Pero en realidad quería recibir algo más que un título y un feudo. Así que le
hice una petición a Su Majestad, pero él dudó y luego la rechazó.
―
Es una lástima.
―
¿Qué crees que pedí?
Los
ojos rojos de Dominic brillaron peligrosamente. Como si estuviera a punto de
tirar de la cuerda de una trampa cuidadosamente preparada.
Regen
tuvo un presentimiento. Cualquier cosa que salga de su boca a partir de ahora
será un insulto a la princesa.
Desafortunadamente,
Regen no tenía poder para silenciar al Comandante caballero imperial. Así que
eligió el menor de los males.
Dominic
balbuceó mientras las manos de Regen cubrían los oídos de Sasha.
―
Su Majestad Sasha Trinite Magnalord. Te pedí como recompensa.
Como
tenía maná en sus manos, el sonido quedó completamente bloqueado. Sasha levantó
la mirada, sorprendida por el comportamiento repentino de Regen.
―
¿Sir Regen?
― A
Su Majestad le duelen los oídos.
Naturalmente,
el juicio de Dominic se distorsionó cuando lo vio dejar fluir su voz.
―
¿Qué estás haciendo?
―
Simplemente estaba cumpliendo con mi deber.
―…
―…
Los
ojos de Dominic parecían poder destrozar a Regen en cualquier momento. El
problema no era sólo que Sasha no podía oírlo.
A
Sasha no le importó el contacto de Regen. Eso hizo que las bolas de Dominic se
retorcieran aún más.
Llegado
a este punto, aprovechó el bloqueo auditivo de la princesa y lanzó una serie de
brutales amenazas.
―
Tienes unos ojos que realmente me hacen querer sacártelos.
―…
―
Te lo advierto. Si quieres morir con gracia, será mejor que no codicies ni un
solo mechón del cabello de la princesa.
―…
Regen
permaneció en silencio como si no escuchara nada.
Dominic,
que no esperaba una reacción en primer lugar, también volvió su mirada hacia
Sasha. Habló cortésmente, fingiendo ser cortés.
―
Espero.
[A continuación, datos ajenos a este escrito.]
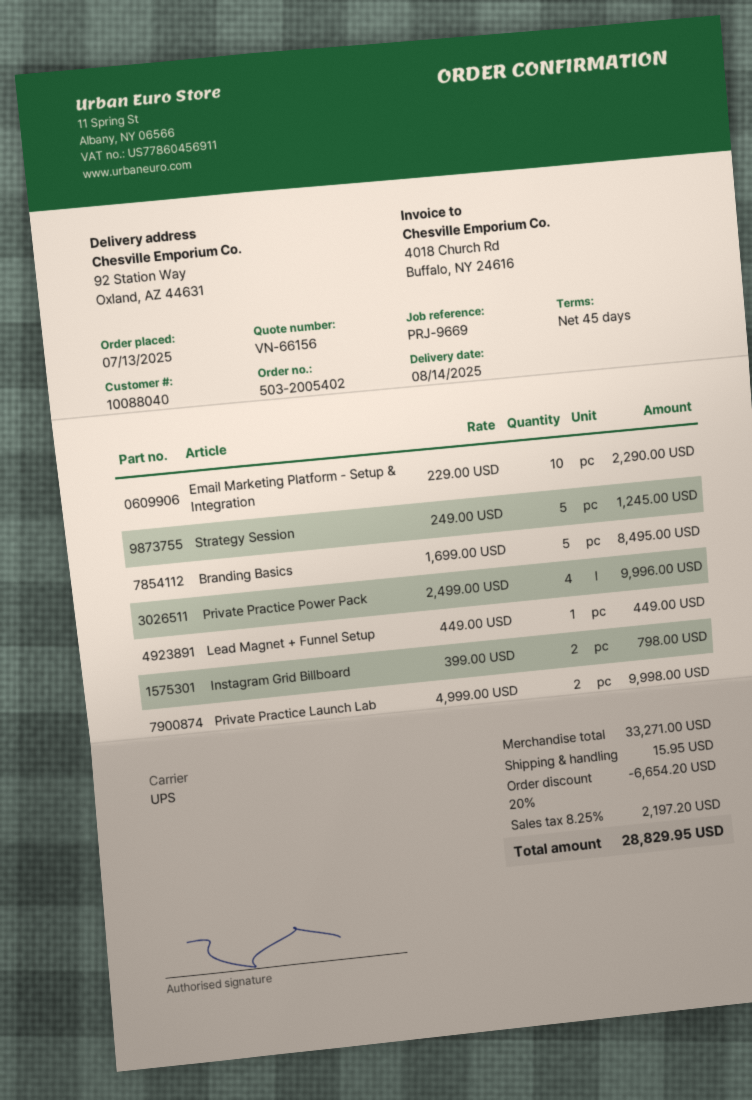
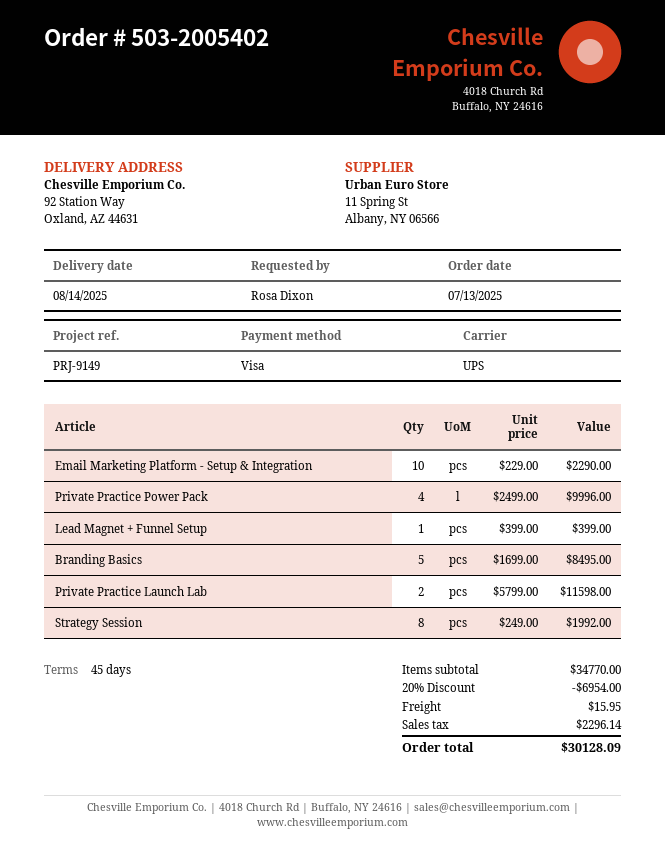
reference: PRJ-9669 -> PRJ-9149
Strategy Session: 5 x 249.00 = 1245.00 -> 8 x 249.00 = 1992.00
Lead Magnet + Funnel Setup: 1 x 449.00 = 449.00 -> 1 x 399.00 = 399.00
Instagram Grid Billboard: 2 x 399.00 = 798.00 -> none
Private Practice Launch Lab: 2 x 4999.00 = 9998.00 -> 2 x 5799.00 = 11598.00
subtotal: 33271.00 -> 34770.00
discount: 20% = 6654.20 -> 20% = 6954.00
tax: 2197.20 -> 2296.14
total: 28829.95 -> 30128.09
No arrastres a ese tipo a la cama.
Sólo
después de que la espalda de Dominic se apartó, Regen retiró las manos que le
cubría los oídos.
―
¿Qué dijo?
―…
―
¿Es tan difícil de suavizarlo y repetirlo?
Sasha
suspiró y dijo.
―
¿Adivino?, Creo que dijo que me había pedido a mí como recompensa al Emperador.
―
¿Lo sabías?
―
Lo acerté y tenía razón. Si lo hubiera escuchado directamente, mis oídos se
habrían podrido. Gracias, Sir Regen.
Regen
bajó la mirada por un momento y luego abrió la boca.
―
Su Alteza la Princesa.
―
¿Por qué me llamas princesa otra vez?
―
Tengo algo que decirte como caballero.
―
Adelante.
―
Me aseguraré de que pague por la grosería que le mostró hoy a Su Majestad.
―…
Sasha
cerró la boca al sentir el firme significado en sus ojos.
Un
caballero que valora el honor como si fuera su vida, y que debería vivir toda
su vida mirando al cielo.
No
hay manera de decirle a una persona así que simplemente se quede a tu lado.
―
Así que por favor no me des ninguna orden que pueda quebrantar mi voluntad.
Incluso
ahora, está enviando claramente su mensaje de que no se le debe obligar a usar
su poder para derribar a otros.
―…,
Simplemente no te lastimes.
―
Lo intentaré.
Parecía
satisfecho con la respuesta de Sasha. Como si hubiera decidido volver a
convertirse en su hermano mayor, él personalmente se quitó su abrigo y se lo
dio.
―
Hace frío, Sasha. Devolveré el libro y regresaré rápidamente.
―
Está bien.
***
Conocer
a Dominic no fue el final de su mala suerte ese día. A medida que se acercaban
al patio, los sentidos de Regen percibieron algo siniestro y reaccionaron.
―
Sasha, espera un minuto.
Se
detuvo y cubrió la nariz y la boca de Sasha con un pañuelo.
Un
olor desagradable y penetrante se elevaba desde el patio.